Con el traqueteo de las ruedas del convoy recordó  todos los detalles de lo sucedido hacia tan poco tiempo. Estaba sentado en una vieja furgoneta destartalada por el paso del tiempo. Delante de él circulaba un pequeño utilitario. El conductor no se había percatado de que una furgoneta había tomado idéntico camino al suyo desde que había salido del aeropuerto. Cerca del domicilio de la víctima ante un semáforo en rojo, tal como estaba planeado, Abdes bajó rápidamente al ver que no había ningún otro vehículo cerca. Pretendiendo ser un turista perdido y usando un mapa como distracción a la vez de para ocultar su rostro, se acercó al pequeño coche. Al bajar la ventanilla, el joven que le recibía con una amplia sonrisa se llevó un mazazo en pleno rostro sacudido por el puño cerrado de Abdes. Luego lo sacó a golpes de su pistola, a rastras, asiéndolo por el cabello…

Al llegar a la estación de metro cercana a su domicilio volvió al presente. Dejó que la marea de personas tomara el camino de la salida vertiginosamente como autómatas diarios. En el último instante, después de que el conductor del tren comenzase la operación de cerrar las puertas del tren, Abdes se deslizó entre ellas. Se quedó parado, mirando las vías.
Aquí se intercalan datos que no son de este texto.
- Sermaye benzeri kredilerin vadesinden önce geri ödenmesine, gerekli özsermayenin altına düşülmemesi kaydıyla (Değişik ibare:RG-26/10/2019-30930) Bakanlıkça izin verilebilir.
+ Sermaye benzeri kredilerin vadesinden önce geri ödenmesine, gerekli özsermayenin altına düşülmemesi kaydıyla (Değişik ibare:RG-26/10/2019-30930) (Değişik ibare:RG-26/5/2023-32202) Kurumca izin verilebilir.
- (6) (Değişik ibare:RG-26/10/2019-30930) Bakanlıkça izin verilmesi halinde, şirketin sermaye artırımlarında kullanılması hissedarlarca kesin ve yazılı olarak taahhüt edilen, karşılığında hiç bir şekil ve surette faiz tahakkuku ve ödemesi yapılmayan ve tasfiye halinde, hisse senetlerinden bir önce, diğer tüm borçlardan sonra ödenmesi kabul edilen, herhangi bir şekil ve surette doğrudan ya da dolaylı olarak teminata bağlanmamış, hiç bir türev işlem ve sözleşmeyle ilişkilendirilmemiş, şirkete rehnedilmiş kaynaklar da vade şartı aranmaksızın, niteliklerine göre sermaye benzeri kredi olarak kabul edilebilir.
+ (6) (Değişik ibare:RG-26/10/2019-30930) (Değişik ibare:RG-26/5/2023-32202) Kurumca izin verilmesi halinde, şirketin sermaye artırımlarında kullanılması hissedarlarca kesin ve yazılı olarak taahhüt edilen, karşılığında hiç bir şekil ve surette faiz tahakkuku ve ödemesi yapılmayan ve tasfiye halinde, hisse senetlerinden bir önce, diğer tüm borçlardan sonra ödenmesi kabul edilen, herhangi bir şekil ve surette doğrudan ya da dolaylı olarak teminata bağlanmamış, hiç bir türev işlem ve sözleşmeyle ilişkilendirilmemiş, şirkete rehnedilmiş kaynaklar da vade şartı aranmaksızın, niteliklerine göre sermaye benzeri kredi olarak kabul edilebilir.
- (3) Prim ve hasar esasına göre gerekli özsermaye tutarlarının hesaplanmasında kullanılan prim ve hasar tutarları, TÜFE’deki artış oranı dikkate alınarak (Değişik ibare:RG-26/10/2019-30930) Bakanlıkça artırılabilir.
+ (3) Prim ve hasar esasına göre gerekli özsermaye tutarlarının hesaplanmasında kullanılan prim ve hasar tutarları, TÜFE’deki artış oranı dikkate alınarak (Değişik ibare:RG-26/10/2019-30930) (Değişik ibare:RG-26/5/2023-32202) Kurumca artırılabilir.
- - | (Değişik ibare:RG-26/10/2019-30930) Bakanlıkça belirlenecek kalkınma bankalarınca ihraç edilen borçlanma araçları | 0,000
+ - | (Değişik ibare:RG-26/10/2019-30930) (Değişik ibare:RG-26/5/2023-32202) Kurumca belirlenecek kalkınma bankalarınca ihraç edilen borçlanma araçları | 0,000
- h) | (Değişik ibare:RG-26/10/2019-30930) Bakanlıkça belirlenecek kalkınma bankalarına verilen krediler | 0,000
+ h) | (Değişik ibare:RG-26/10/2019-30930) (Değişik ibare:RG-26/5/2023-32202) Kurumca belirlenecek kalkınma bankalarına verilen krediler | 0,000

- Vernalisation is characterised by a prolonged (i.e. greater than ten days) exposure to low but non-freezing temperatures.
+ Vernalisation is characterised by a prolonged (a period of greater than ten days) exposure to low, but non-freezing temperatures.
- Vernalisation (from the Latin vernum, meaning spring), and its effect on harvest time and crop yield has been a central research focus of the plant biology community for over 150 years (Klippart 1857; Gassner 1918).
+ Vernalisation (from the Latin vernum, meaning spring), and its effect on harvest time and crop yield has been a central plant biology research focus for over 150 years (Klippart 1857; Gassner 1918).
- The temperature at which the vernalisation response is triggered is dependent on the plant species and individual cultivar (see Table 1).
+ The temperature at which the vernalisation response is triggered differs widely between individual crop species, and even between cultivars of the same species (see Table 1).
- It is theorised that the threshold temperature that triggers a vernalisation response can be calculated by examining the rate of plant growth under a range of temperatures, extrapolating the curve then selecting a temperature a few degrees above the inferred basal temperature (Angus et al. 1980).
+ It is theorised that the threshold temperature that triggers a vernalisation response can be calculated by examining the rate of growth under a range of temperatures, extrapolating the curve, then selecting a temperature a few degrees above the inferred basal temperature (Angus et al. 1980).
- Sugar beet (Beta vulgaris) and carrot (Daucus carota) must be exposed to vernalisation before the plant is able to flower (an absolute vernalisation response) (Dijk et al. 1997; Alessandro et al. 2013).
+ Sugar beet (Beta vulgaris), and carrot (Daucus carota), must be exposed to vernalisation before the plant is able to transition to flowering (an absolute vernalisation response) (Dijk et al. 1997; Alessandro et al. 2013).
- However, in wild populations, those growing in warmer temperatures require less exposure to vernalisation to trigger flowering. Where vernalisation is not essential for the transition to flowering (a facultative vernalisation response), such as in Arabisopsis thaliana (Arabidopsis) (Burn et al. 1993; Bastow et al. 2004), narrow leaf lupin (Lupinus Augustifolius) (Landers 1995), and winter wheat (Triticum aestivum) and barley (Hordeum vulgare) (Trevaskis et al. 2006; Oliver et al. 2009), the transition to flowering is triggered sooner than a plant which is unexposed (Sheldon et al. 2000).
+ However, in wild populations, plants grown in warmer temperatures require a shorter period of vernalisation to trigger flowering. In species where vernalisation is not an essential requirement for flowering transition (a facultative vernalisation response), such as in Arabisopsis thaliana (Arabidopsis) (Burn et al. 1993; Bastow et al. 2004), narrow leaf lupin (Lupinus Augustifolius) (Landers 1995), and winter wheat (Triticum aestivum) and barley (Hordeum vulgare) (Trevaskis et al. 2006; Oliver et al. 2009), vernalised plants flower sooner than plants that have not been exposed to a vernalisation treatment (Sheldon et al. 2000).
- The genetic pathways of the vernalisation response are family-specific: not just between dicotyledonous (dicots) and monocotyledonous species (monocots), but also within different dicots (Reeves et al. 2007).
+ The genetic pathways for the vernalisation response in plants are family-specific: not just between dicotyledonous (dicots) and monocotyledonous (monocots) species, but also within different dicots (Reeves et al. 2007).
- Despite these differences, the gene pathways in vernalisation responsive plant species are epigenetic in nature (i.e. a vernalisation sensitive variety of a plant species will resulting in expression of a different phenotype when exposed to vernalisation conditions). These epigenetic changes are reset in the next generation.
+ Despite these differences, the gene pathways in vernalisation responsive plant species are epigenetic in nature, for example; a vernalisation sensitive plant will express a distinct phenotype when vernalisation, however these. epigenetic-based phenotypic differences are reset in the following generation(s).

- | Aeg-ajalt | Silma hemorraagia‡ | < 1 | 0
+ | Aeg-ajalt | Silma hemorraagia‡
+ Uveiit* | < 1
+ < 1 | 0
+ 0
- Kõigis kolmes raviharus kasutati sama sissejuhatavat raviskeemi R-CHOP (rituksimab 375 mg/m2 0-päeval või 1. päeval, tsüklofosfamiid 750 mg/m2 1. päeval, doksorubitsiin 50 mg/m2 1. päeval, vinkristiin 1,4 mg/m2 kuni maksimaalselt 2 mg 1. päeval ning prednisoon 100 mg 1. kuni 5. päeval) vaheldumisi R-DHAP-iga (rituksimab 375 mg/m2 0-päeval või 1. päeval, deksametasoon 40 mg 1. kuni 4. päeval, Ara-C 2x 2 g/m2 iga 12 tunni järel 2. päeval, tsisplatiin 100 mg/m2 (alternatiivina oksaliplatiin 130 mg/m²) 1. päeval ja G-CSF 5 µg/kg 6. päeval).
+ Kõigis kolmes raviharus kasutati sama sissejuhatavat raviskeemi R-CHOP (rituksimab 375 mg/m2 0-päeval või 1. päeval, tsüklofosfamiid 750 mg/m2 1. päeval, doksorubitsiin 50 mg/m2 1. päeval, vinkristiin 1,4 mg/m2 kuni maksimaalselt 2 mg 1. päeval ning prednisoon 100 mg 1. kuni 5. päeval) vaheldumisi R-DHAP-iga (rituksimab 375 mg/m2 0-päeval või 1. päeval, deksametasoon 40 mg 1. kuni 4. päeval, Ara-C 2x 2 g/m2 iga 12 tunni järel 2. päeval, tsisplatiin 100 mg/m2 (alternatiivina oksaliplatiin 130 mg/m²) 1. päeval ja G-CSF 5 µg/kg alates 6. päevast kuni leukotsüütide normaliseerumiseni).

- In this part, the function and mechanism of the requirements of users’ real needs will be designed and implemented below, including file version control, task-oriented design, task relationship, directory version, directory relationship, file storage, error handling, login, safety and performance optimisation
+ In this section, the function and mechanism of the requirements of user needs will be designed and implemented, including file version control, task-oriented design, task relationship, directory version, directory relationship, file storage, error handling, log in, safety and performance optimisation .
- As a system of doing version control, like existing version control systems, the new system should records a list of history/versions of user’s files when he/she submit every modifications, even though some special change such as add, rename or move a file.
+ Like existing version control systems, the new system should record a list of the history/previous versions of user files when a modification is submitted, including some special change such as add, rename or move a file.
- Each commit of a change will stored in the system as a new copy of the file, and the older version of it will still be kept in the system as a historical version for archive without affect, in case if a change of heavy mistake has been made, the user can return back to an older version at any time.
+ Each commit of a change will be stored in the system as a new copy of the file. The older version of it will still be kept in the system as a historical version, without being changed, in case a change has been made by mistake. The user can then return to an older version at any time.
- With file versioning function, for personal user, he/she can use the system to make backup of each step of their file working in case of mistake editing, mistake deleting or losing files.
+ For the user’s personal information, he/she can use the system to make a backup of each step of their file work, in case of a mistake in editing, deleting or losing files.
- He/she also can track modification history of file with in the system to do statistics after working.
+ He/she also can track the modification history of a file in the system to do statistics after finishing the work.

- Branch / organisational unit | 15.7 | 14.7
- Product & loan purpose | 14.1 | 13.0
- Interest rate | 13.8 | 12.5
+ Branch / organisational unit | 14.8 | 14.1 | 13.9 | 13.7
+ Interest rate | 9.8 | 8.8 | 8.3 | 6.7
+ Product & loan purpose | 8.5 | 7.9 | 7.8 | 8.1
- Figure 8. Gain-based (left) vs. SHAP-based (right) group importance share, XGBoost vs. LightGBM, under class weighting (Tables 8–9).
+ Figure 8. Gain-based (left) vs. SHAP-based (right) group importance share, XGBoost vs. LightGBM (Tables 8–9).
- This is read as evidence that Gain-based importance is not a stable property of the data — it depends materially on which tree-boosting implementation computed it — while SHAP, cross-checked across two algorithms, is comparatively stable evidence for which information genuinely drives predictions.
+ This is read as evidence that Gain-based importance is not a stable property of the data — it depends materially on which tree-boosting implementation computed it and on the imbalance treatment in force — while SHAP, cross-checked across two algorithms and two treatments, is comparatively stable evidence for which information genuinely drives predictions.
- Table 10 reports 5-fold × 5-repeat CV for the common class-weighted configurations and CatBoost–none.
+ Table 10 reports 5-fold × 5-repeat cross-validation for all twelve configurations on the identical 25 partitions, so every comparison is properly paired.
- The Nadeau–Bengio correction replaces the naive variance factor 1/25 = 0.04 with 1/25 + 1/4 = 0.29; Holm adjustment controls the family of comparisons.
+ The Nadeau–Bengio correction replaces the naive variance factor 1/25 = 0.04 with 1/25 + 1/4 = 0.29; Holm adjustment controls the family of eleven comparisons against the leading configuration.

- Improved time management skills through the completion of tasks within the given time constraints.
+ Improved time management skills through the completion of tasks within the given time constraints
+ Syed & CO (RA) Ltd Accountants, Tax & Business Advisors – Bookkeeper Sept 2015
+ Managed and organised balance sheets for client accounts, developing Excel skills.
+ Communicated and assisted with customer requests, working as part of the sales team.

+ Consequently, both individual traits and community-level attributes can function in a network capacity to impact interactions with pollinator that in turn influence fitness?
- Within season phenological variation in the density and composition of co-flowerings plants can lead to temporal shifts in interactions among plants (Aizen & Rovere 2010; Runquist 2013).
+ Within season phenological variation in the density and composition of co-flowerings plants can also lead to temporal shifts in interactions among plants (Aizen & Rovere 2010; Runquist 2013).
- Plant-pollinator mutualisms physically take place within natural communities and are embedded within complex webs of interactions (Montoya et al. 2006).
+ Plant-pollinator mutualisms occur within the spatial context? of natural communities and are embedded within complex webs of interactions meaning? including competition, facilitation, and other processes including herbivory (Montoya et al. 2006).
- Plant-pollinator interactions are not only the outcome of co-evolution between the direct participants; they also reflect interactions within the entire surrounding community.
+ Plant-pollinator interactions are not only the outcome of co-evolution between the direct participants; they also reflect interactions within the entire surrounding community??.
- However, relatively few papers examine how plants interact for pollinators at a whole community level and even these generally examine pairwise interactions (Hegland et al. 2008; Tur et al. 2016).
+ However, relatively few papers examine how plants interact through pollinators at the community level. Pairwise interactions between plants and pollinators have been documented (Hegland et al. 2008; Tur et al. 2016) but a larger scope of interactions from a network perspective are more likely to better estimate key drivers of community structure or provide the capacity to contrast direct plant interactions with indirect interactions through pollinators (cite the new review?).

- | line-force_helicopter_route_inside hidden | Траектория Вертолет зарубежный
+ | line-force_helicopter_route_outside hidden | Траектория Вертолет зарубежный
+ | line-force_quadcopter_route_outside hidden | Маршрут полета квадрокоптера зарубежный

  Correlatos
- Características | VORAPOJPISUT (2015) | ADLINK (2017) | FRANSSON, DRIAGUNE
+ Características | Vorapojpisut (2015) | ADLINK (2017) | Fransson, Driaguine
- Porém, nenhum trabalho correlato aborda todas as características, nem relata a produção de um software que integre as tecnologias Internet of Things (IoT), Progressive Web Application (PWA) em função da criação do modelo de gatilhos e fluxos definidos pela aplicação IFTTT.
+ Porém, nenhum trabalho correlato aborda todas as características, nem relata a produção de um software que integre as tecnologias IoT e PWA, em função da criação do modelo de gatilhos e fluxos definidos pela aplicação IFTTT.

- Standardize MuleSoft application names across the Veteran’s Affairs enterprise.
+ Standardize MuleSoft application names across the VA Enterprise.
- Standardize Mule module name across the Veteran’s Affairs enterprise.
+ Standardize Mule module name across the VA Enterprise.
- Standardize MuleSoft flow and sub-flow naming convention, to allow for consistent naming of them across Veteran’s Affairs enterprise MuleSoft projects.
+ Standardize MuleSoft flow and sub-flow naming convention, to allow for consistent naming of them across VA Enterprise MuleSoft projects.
Parecían afiladas como cuchillas. No sabía si lo había hecho bien; sus pensamientos daban vueltas… tal vez con la entrada del siguiente tren pudiera dejar las cosas como estaban… pero no, ¡Aisha era suya! Dejó pasar hasta el último viajero. En el andén solo quedaba él bajo las luces fluorescentes.

Tras doblar la esquina de un largo pasillo, en una papelera metálica abollada en varios puntos  por las patadas de alguna pandilla sin nada que hacer, abandonó el peso que le lastraba el paso. La pistola se quedó allí varada. Con la prisa y la angustia no se preocupó siquiera de ocultarla. Tampoco se percató de las cámaras que contemplaban la escena.

Aquella noche, a pesar de la ducha de agua al rojo vivo que siempre le relajaba, no durmió. Cuando el insomnio le atrapaba pensaba en Aisha, y la tranquilidad le amansaba. Pero esa noche no era capaz de pensar en ella, en sus ojos oscuros, en su amplia sonrisa. No, esa noche en su mente sólo escuchaba la detonación de hacía unas horas. No estaba siendo para nada fácil diluir el sonido en su memoria, como tampoco aquel olor que, pese a haberse frotado más que nunca en su vida, no había conseguido eliminar; aquel olor a muerte. Había hecho lo que tenía que hacer. Por lo menos no lo había visto; había cerrado los ojos al mover el cuerpo inerte.